Value Growth Style Rotation

We have seen Value and Growth performance rotation (Figure 3) throughout 2021 quarter by quarter. These rotations were primarily driven by economic cycles and their corresponding valuations.

211118185212952.png

Q1 – Value benefited from continued strong economic recovery

High Value sectors like Energy, Materials and Industrials that are procyclical had benefited from expedited economic cycle transitioning from recovery into overheated expansion, mainly due to substantial USD liquidity and higher commodity price.

Commodity price surged due to mismatch between demand and supply side pandemic situation, western economies imposed stronger demand with better vaccination situation while developing countries struggled to meet the demand in production and export due to pandemic situation worsening.

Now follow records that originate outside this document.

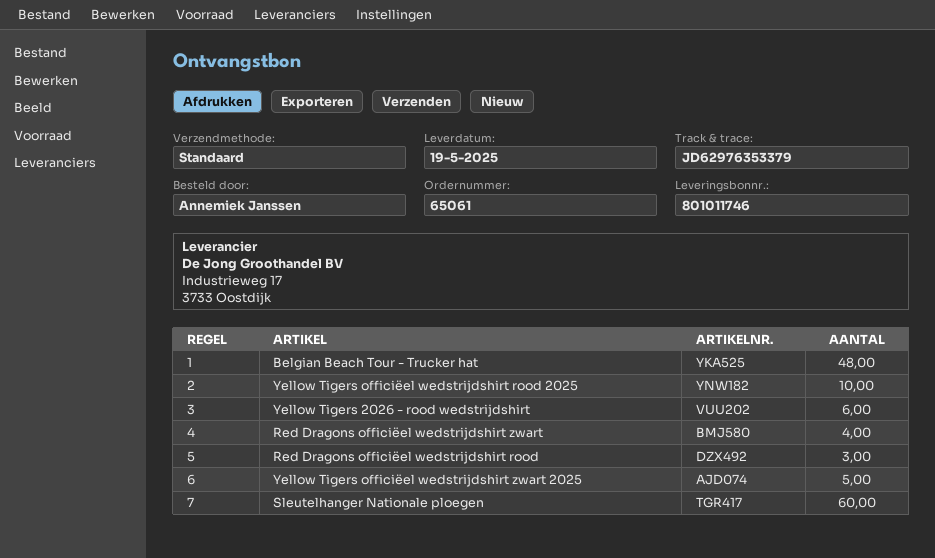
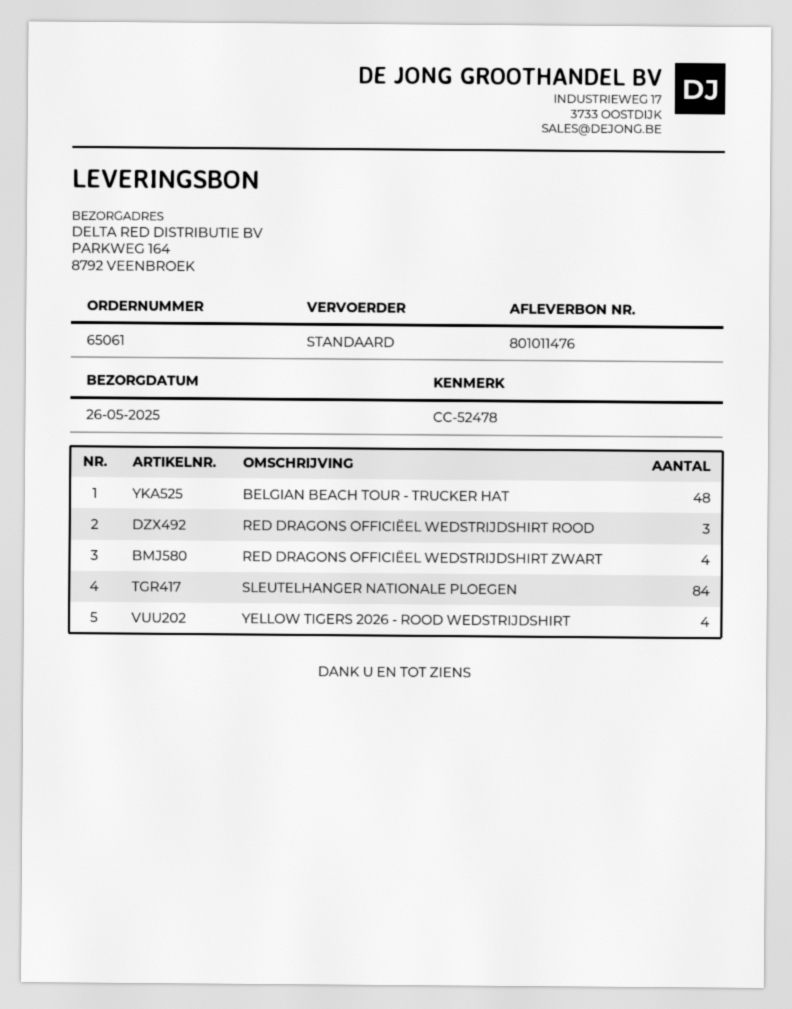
delivery note number: 801011746 -> 801011476
delivery date: 2025-05-19 -> 2025-05-26
Yellow Tigers officiëel wedstrijdshirt rood 2025: 10 -> none
Yellow Tigers 2026 - rood wedstrijdshirt: 6 -> 4
Yellow Tigers officiëel wedstrijdshirt zwart 2025: 5 -> none
Sleutelhanger Nationale ploegen: 60 -> 84

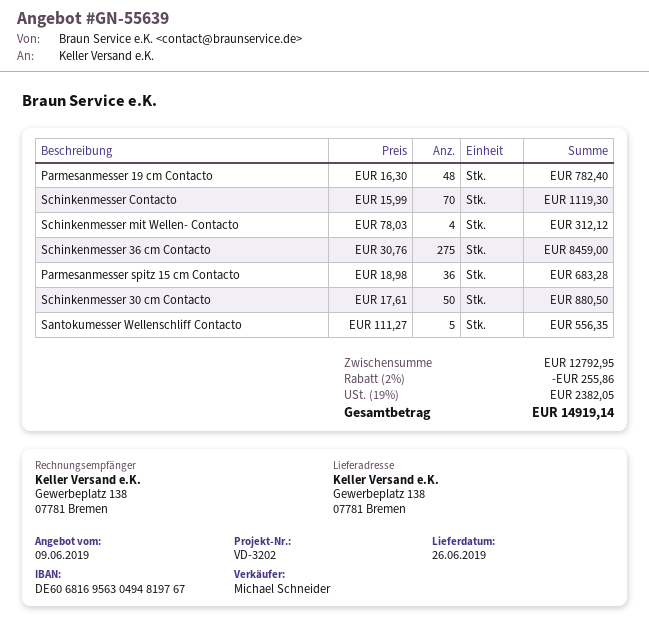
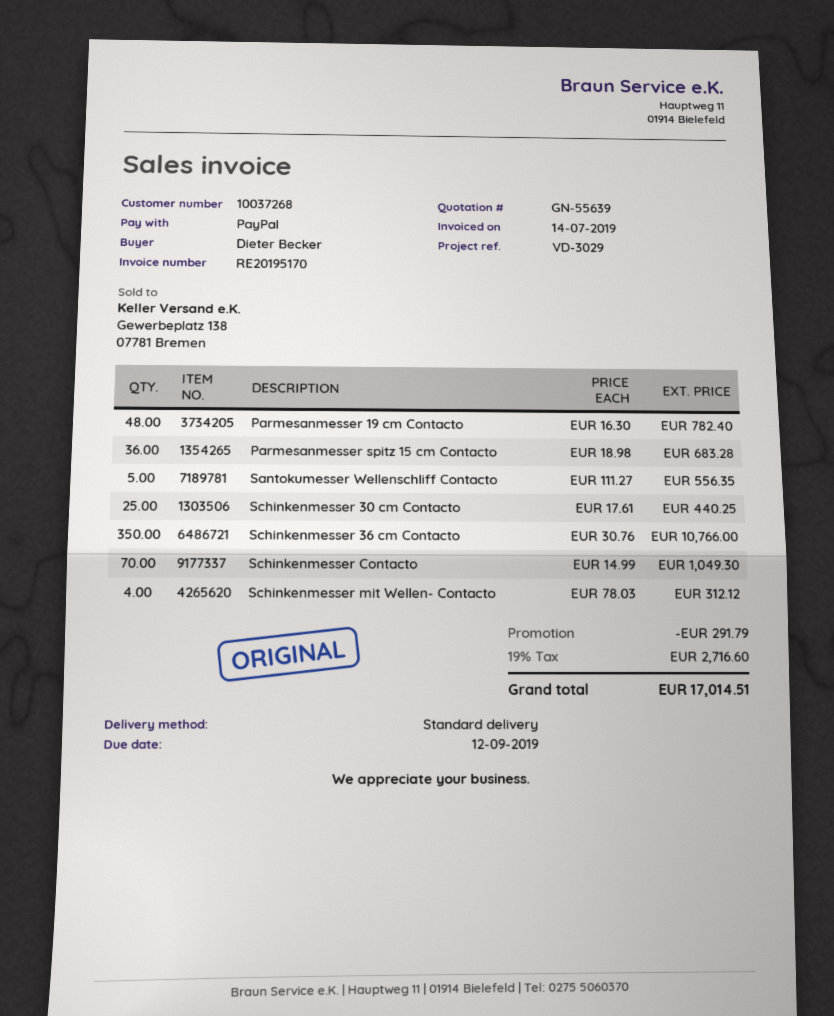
reference: VD-3202 -> VD-3029
Schinkenmesser Contacto: 70 x 15.99 = 1119.30 -> 70 x 14.99 = 1049.30
Schinkenmesser 36 cm Contacto: 275 x 30.76 = 8459.00 -> 350 x 30.76 = 10766.00
Schinkenmesser 30 cm Contacto: 50 x 17.61 = 880.50 -> 25 x 17.61 = 440.25
discount: 255.86 -> 291.79
tax: 19% = 2382.05 -> 19% = 2716.60
total: 14919.14 -> 17014.51

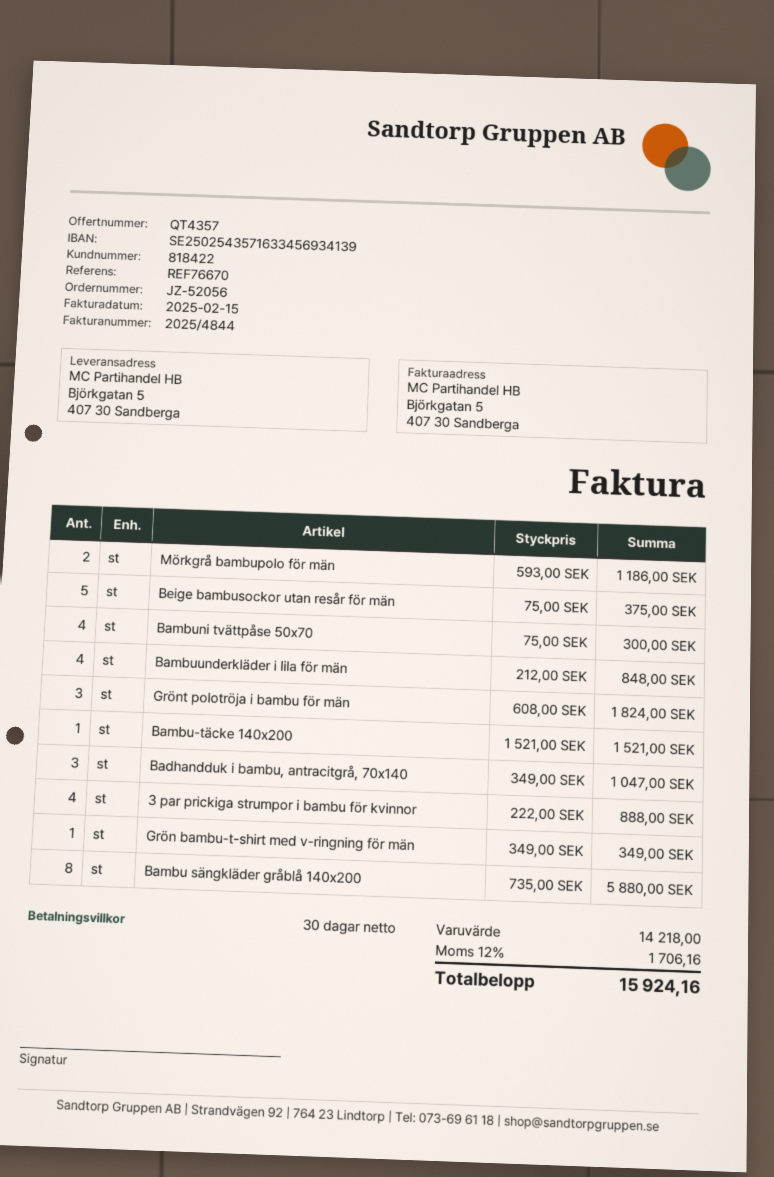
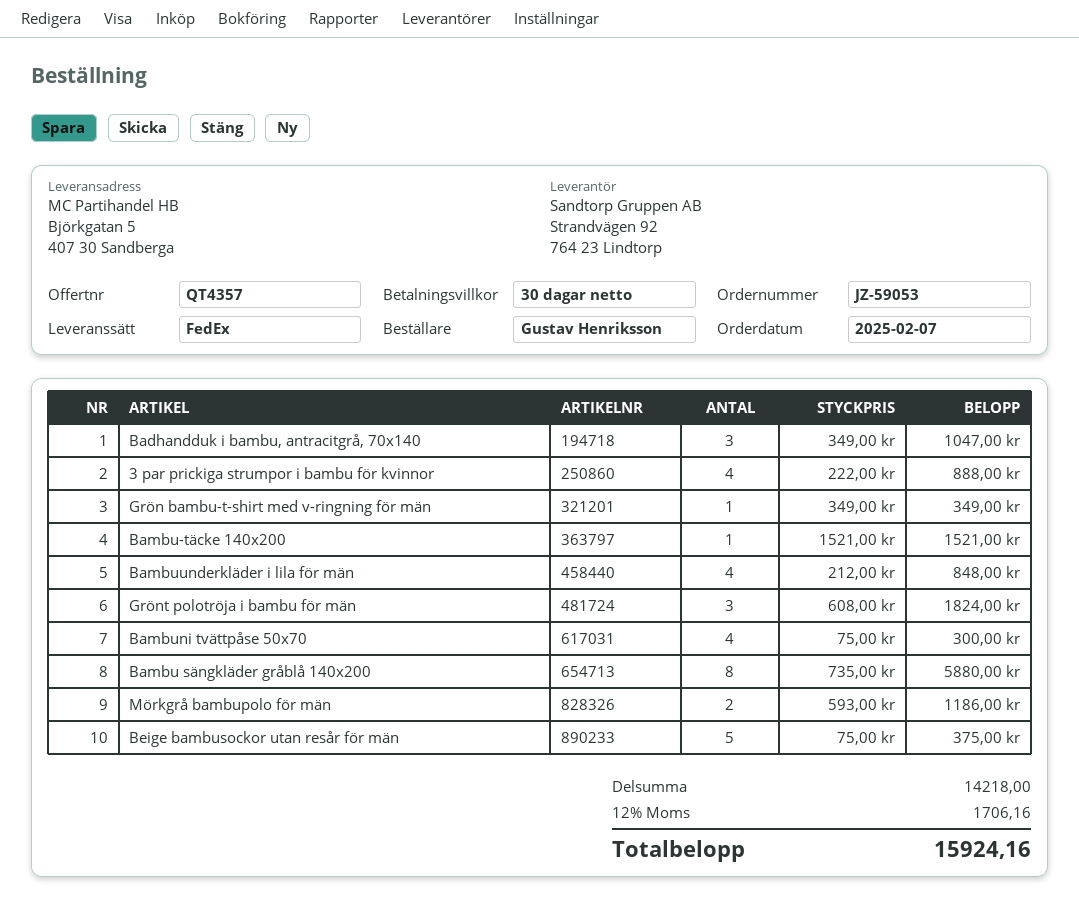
order number: JZ-52056 -> JZ-59053

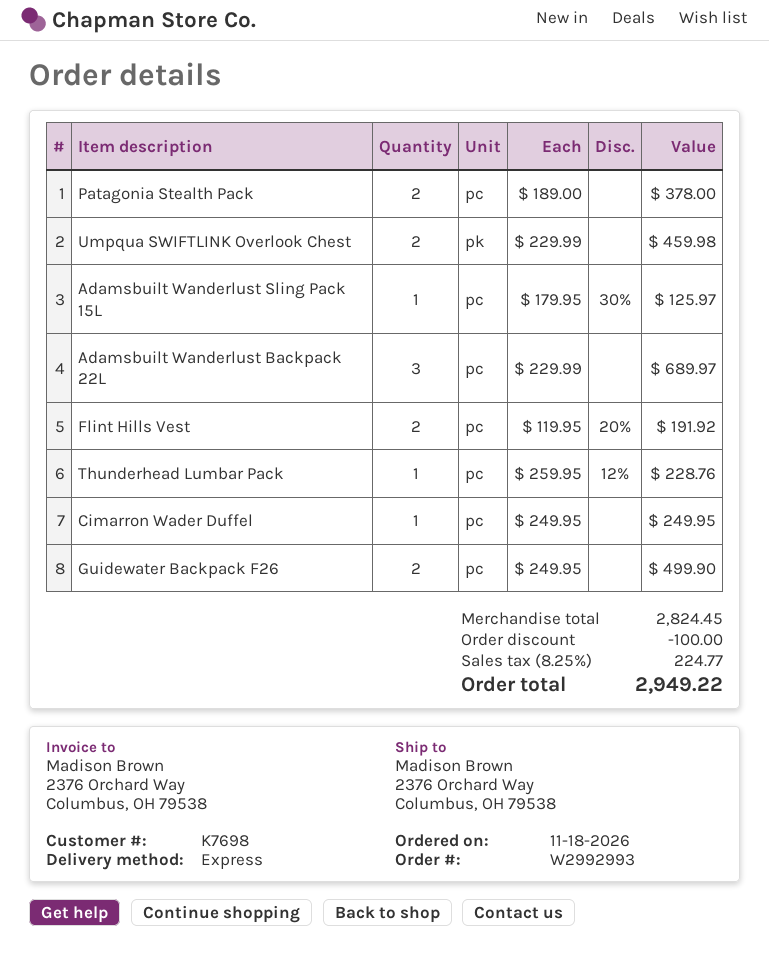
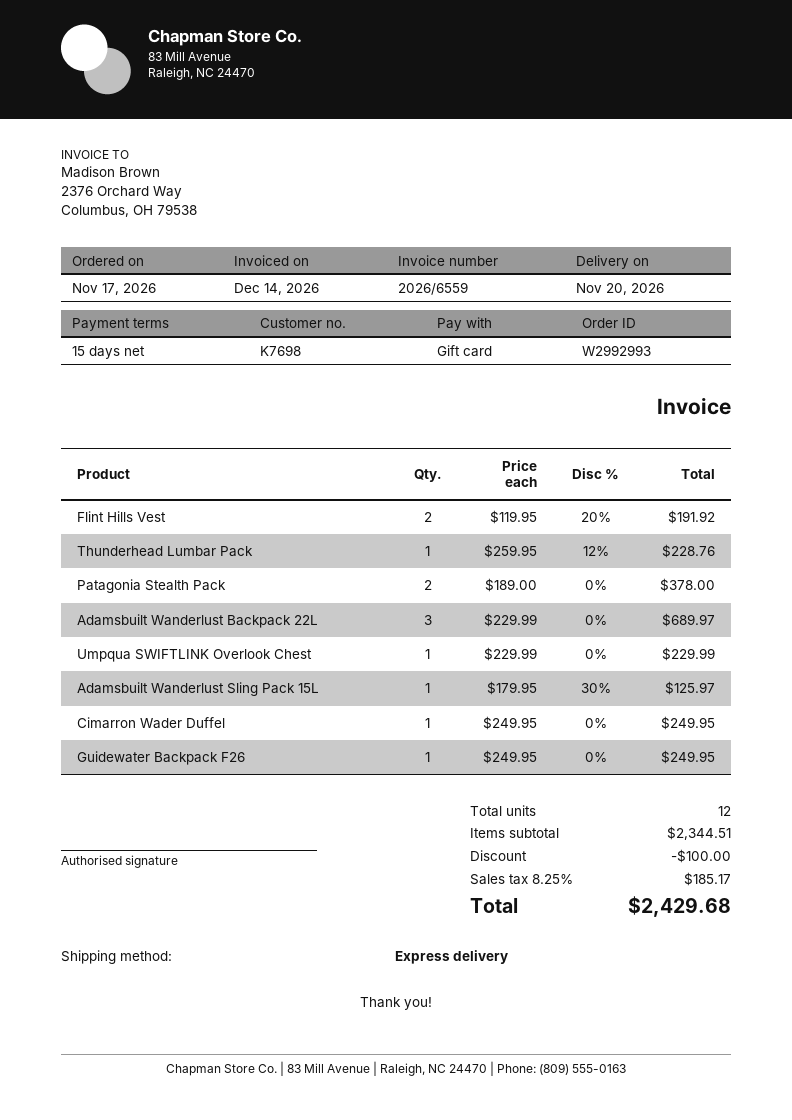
order date: 2026-11-18 -> 2026-11-17
Umpqua SWIFTLINK Overlook Chest: 2 x 229.99 = 459.98 -> 1 x 229.99 = 229.99
Guidewater Backpack F26: 2 x 249.95 = 499.90 -> 1 x 249.95 = 249.95
subtotal: 2824.45 -> 2344.51
tax: 8.25% = 224.77 -> 8.25% = 185.17
total: 2949.22 -> 2429.68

Growth stocks were a victim impacted by the dramatic US yield pickup which also sent negative sentiment on Chinese growth names causing valuation correction.

Q2 – Rotation from Value to Growth on focusing policy support sectors with High Growth

Q2 showed a clear style rotation from previous. Health Care, Semi/IT and New Energy, those exhibiting clear growth style outperformed value stocks. Growth stocks had undergone valuation correction in Q1 as aforementioned and moved to a relative low level in Q2 to be attractive for investors. And also the sectors received much focus on growth certainty, policy support and also global supply and demand upward shift.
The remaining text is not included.